Supramolecular Chemistry Of Nitrogen Dioxide
Abstract
Supramolecular chemistry has been defined as "chemistry beyond molecules", and involves investigating molecular systems held together reversibly by inter-molecular forces, not by covalent bonds. This dissertation discusses a supramolecular approach towards sensing, entrapment and utilization of NO2/N2O4 gases. Chapter 1 briefly discusses supramolecular chemistry and supramolecular chemistry of gases.
In chapter 2, the interaction of NOx with metalloporphyrins is described. Specifically, ruthenium nitrosyl derivatives hold a special place in mimicking bio-relevant NO-metal interactions. A previously unnoticed reaction between NO2/N2O4 and a Ru(II) porphyrin is described. It causes disproportionation of N2O4 and leads to a stable nitrosyl nitrato complex. Our findings offer a new insight into the mechanism of sensing and fixation of NO2/N2O4 by metalloporphyrins.
In chapter 3, the reaction between calixarenes and NO2/N2O4 gases was investigated. Exposure of tetra-O-alkylated cone or 1,3-alternate calix[4]arenes to NO2/N2O4, both in chloroform solution and in the solid state, resulted in deeply colored calixarene-nitrosonium (NO+) complexes. In the presence of a Lewis acid, such as SnCl4, stable calixarene-NO+ complexes were isolated in a quantitative yield and fully characterized. NO+ is found encapsulated within the calixarene cavity, and forms a stable charge-transfer complex. The NO+ encapsulation was also demonstrated in titration experiments with calixarenes and NO+SbF6- salt in chloroform. The complexation process is reversible, and the complexes dissociate upon addition of water and alcohol, recovering the parent calixarenes.
Chapter 4 describes the polymer supported calixarenes. Functionalized calix[4]arenes were synthesized and attached to silica gels and polyethyleneglycol (PEG), which afforded solid materials capable of visual detection and entrapment of NO2/N2O4 both in the solid state and solution.
The concept of encapsulated nitrosating reagent was introduced in chapter 5. Stable calixarene-NO+ complexes act as encapsulated nitrosating reagents; cavity effects control their reactivity and selectivity. They were effectively used for nitrosation of secondary amides.
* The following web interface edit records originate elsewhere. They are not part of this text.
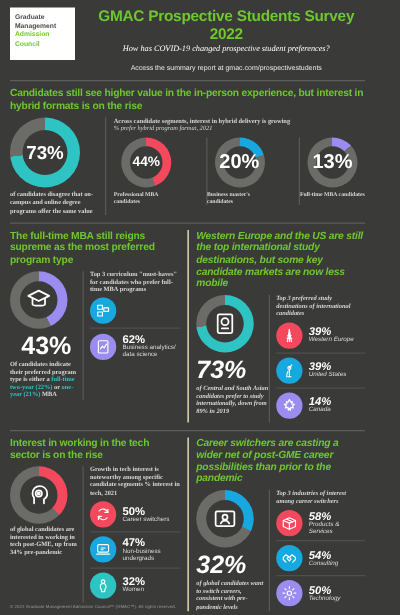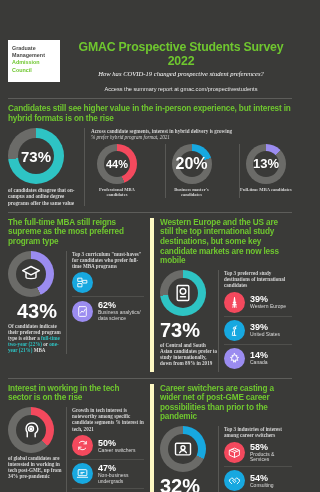--- a/index.html
+++ b/index.html
@@ -13,7 +13,7 @@
   .page{position:relative;width:300px;height:492px;box-sizing:border-box;}
 
   
-  .header{display:flex;padding:6px 8px 0 8px;margin-top:34px;}
+  .header{display:flex;padding:6px 8px 0 8px;}
   .logo{
     width:52px;height:42px;background:#ffffff;color:#4a4a48;
     font-family:"Liberation Sans",sans-serif;

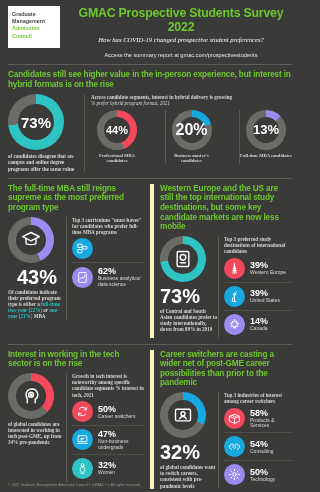--- a/index.html
+++ b/index.html
@@ -59,7 +59,7 @@
   .s1-left{width:76px;flex:0 0 auto;}
   .s1-right{flex:1;padding-left:6px;border-left:1px solid #585855;}
   .s1-small-row{display:flex;justify-content:space-between;margin-top:3px;}
-  .s1-cell{width:52px;text-align:center;position:relative;}
+  .s1-cell{width:52px;position:relative;}
   .s1-cell + .s1-cell{border-left:1px solid #585855;}
   .s1-cell .lbl{margin-top:3px;font-family:"Liberation Serif",serif;font-size:4.6px;line-height:5.4px;color:#d6d6d6;font-weight:700;}
 

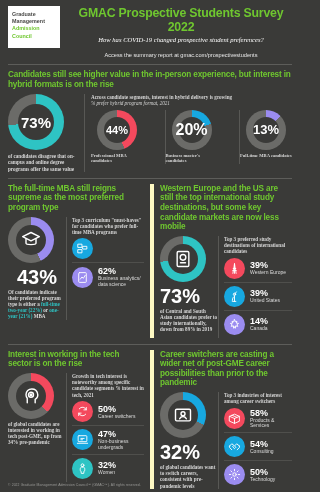--- a/index.html
+++ b/index.html
@@ -146,7 +146,7 @@
             <div class="s1-cell">
               <div class="donut" style="width: 40px; height: 40px; background: conic-gradient(rgb(155, 140, 240) 0%, rgb(155, 140, 240) 13%, rgb(107, 107, 104) 13%, rgb(107, 107, 104) 100%); margin: 0px auto;">
                 <div class="hole" style="width: 26px; height: 26px;">
-                  <div class="val" style="font-size: 13px;">13%</div>
+                  <div class="val" style="font-size: 16px;">13%</div>
                 </div>
               </div>
               <div class="lbl">Full-time MBA candidates</div>

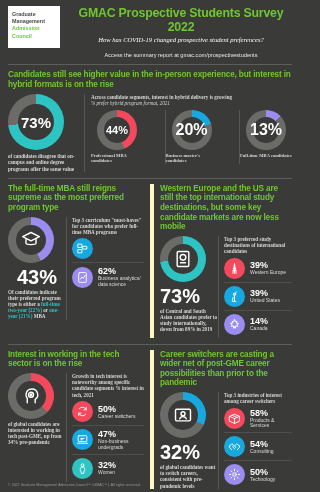--- a/index.html
+++ b/index.html
@@ -67,7 +67,7 @@
   .quad{display:flex;flex-wrap:wrap;padding:0 8px;}
   .q{width:50%;box-sizing:border-box;}
   .q.l{padding-right:6px;}
-  .q.r{padding-left:6px;border-left:4px solid #fef9c3;}
+  .q.r{padding-left:6px;border-left:1px solid #fef9c3;font-style:italic;}
   .q-body{display:flex;margin-top:4px;}
   .q-left{width:58px;flex:0 0 auto;}
   .q-right{flex:1;padding-left:5px;border-left:1px solid #585855;}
Unique size-shape selectivity was observed, allowing for favorable nitrosation of only less crowded N-Me amides. For robust, silica gel and PEG based calixarene materials, similar size-shape selectivity was observed. Enantiomerically pure encapsulating reagents were tested for nitrosation of racemic amide, showing modest but reproducible stereoselectivity.